Yeah...it might be mount specific. Both of my examples were with the unit mounted on the handlebars. As I chose to do in the example I link to below, you might want to allow the user to specify a % of free stream velocity that's converted to static pressure. Just a thought...

http://biketechreview.com/forum/viewtopic.php?f=1&t=1826

djconnel said...

That is really cool! Okay, so I can tell right off the effect of this. It depends on how speed fluctuates. Since my solution is to smooth the barometric and GPS signals with a cosine-squared convolution function with full-width-half-maximum (FWHM) = 100 seconds, if speed fluctuates over significantly less than this time, the error will leak through. My time constant was based on the assumption the primary source of variability is uncompensated atmospheric pressure variations (static pressure), and these typically occur over more than 100 seconds, a time suitably long to smooth out the noise from the GPS signal. However, if speed varies more quickly than this, you're sort of stuck. My speed in the model is a strong function of road grade: I assume no motivational noise :).

A nicer combination, I feel, is a GPS with a "smart" gradiometer, for example iBike. Maybe iBike will be GPS enabled this year.

TnA said...

In a previous job, I was exposed to a bunch of really smart guys who where working on inertial nav systems. It seemed that in situations like this, they tended to rely on a Kalman filter to make good estimates of system's state from a bunch of noisy measurements...I'm not smart enough to know if something like that would be of use in this application, with the measurements being GPS altitude, barometric pressure, and speed?

djconnel said...

Well, I'm not sure about Kalman filters, but I am intrigued by the intro on
Wikipedia:

The Kalman filter uses a system's dynamics model (i.e. physical laws of motion)...

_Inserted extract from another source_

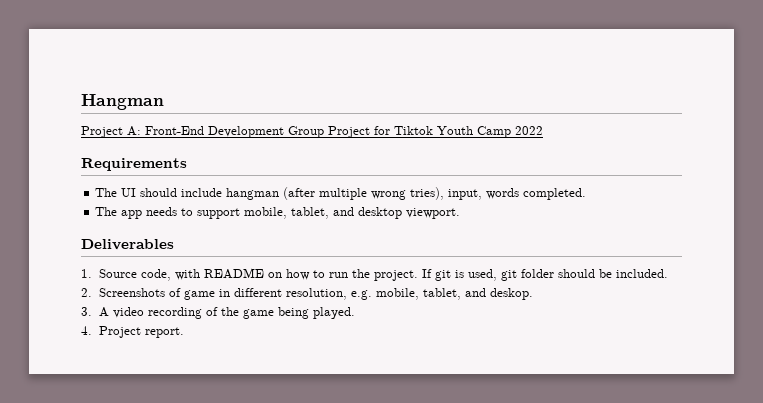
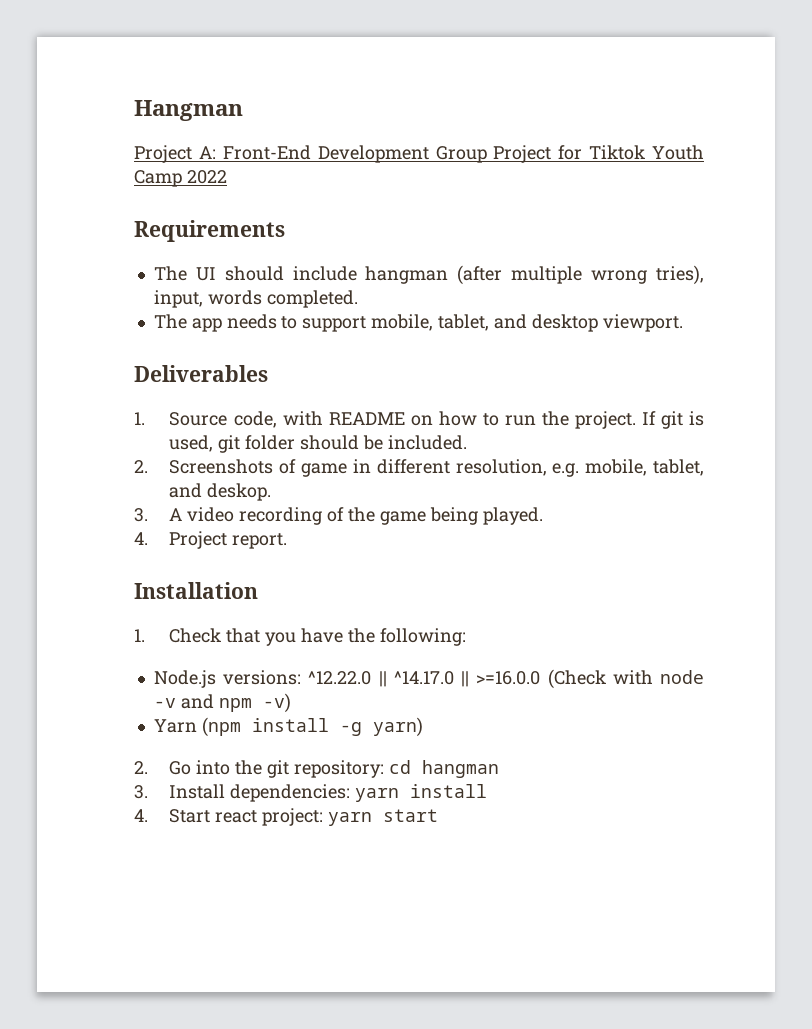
(184, 332) none -> [134,582,258,599] [134,628,466,646] [153,669,705,689] [153,693,291,713] [153,717,423,737] [134,760,499,778] [134,784,488,802] [134,808,439,826] // Installation // 1. Check that you have the following: // Node.js versions: ^12.22.0 || ^14.17.0 || >=16.0.0 (Check with node -v and npm -v) // Yarn (npm install -g yarn) // 2. Go into the git repository: cd hangman // 3. Install dependencies: yarn install // 4. Start react project: yarn start

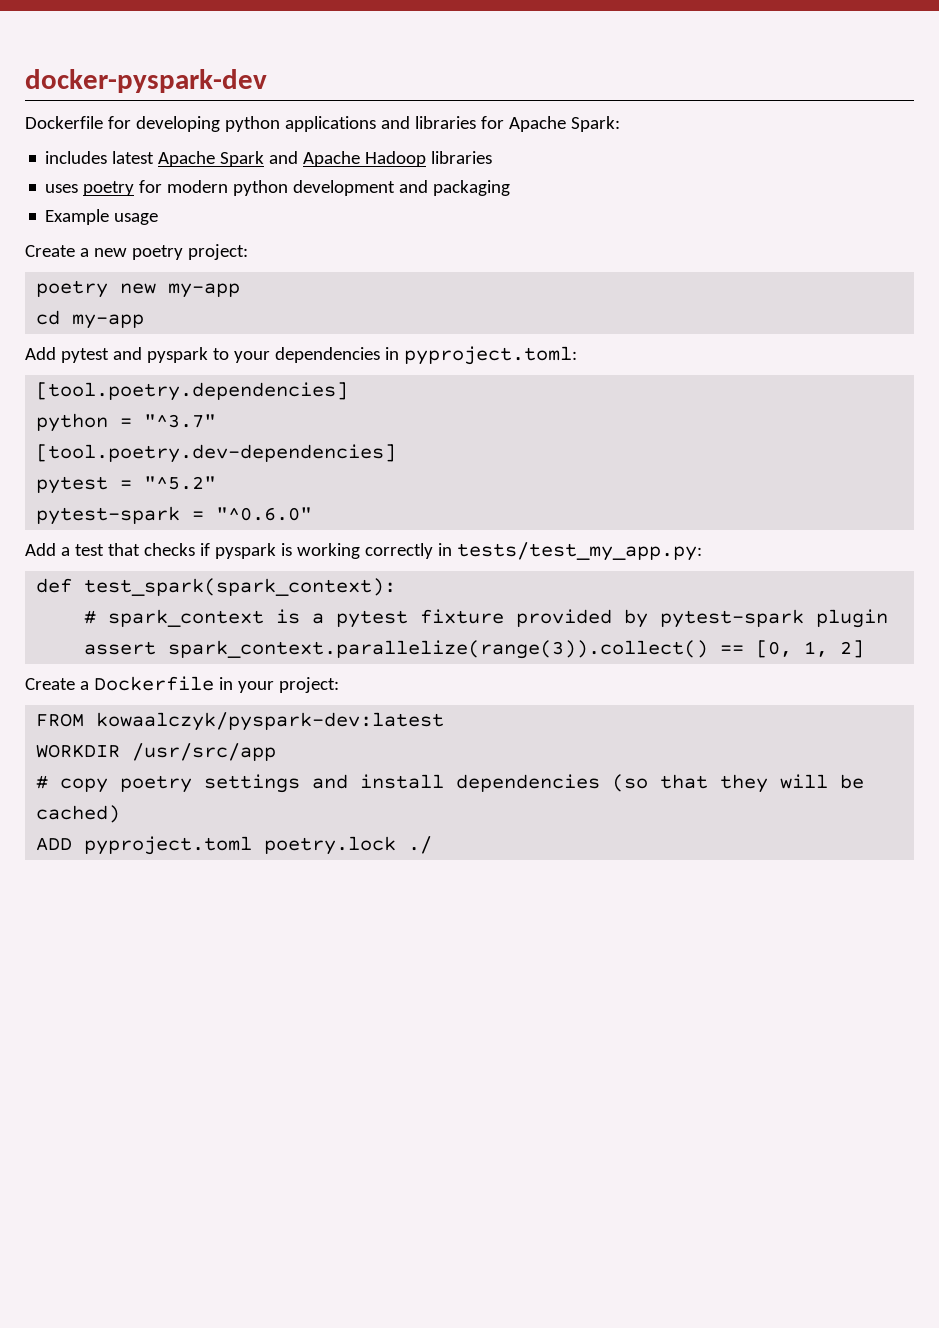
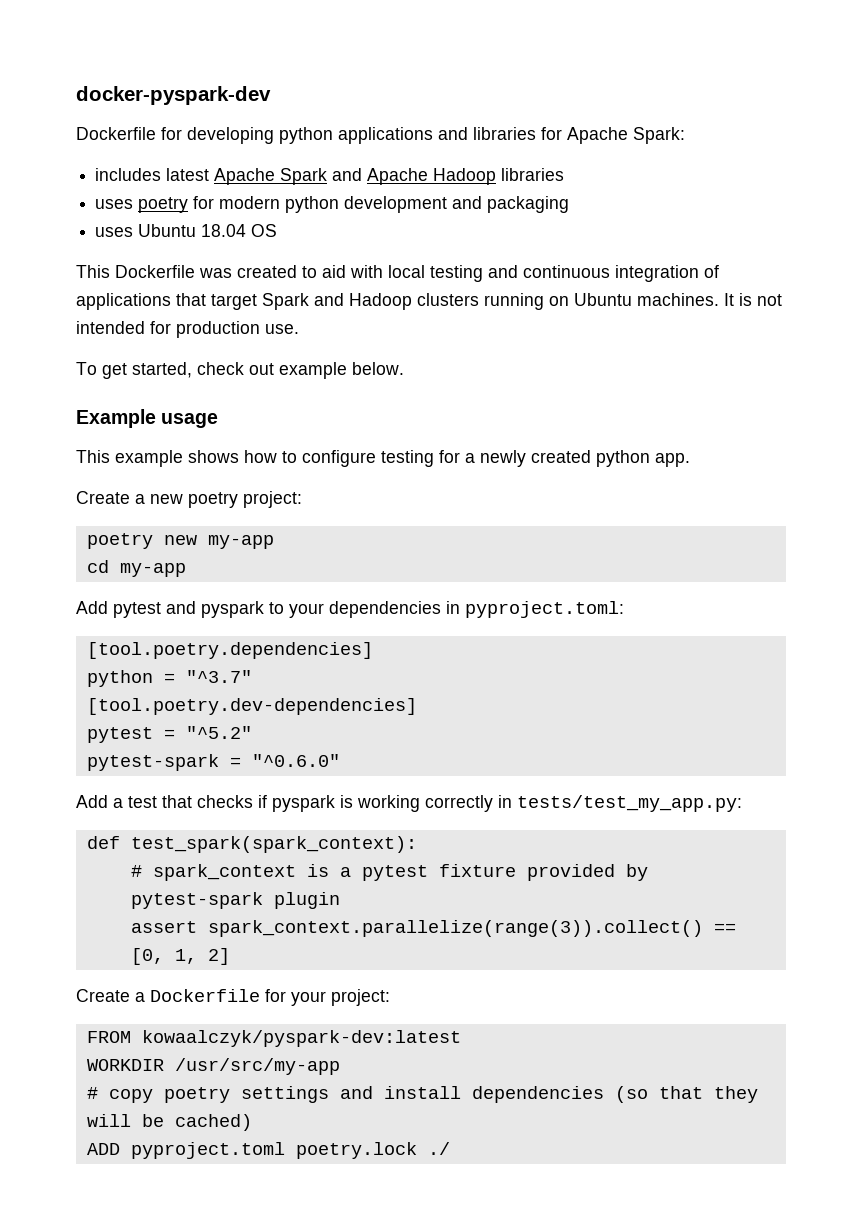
[45,209,159,225] Example usage -> [95,224,278,237] [76,265,719,282] [76,293,782,310] [76,321,299,338] [76,362,404,379] [76,409,219,428] [76,450,690,467] uses Ubuntu 18.04 OS // This Dockerfile was created to aid with local testing and continuous integration of applications that target Spark and Hadoop clusters running on Ubuntu machines. It is not intended for production use. // To get started, check out example below. // Example usage // This example shows how to configure testing for a newly created python app.
[218,677,233,690] in -> [265,989,286,1002] for
[132,743,277,761] /usr/src/app -> [174,1058,340,1075] /usr/src/my-app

The broader message is "don't analyze data without exploiting knowledge of the underlying physics". With that in mind a simple approach to the stagnation problem would be to evaluate a correlation between altitude difference (between GPS and barometer) and speed-squared (the functional form of dynamic pressure. Since the goal of this is archived data, not real-time display, this could be done globally on the entire ride file. This correlation could then be subtracted from the data, point-by-point, IF a speed number was available, which GPS should provide (at least when the signal's available). GoldenEmbed is primarily an ANT+ sniffer, so there may be another trusted ANT+ speed signal available when GPS is unavailable.

So there are possibilities. More chance to hack my script.

TnA said...

Well...if the intent is to use this for any sort of VE testing (i.e. as an "actual" elevation for AeroLab), then I'd HIGHLY recommend a separate ANT+ wheel speed sensor to be added into the mix. After all, the largest potential source of error in the VE calculation is error in the speed measurement :-)

I like where you're going with this...if there's one thing that bugs the crap out of me is the HORRIBLE estimate of altitude that the 705 outputs, even though it has GPS AND barometric pressure.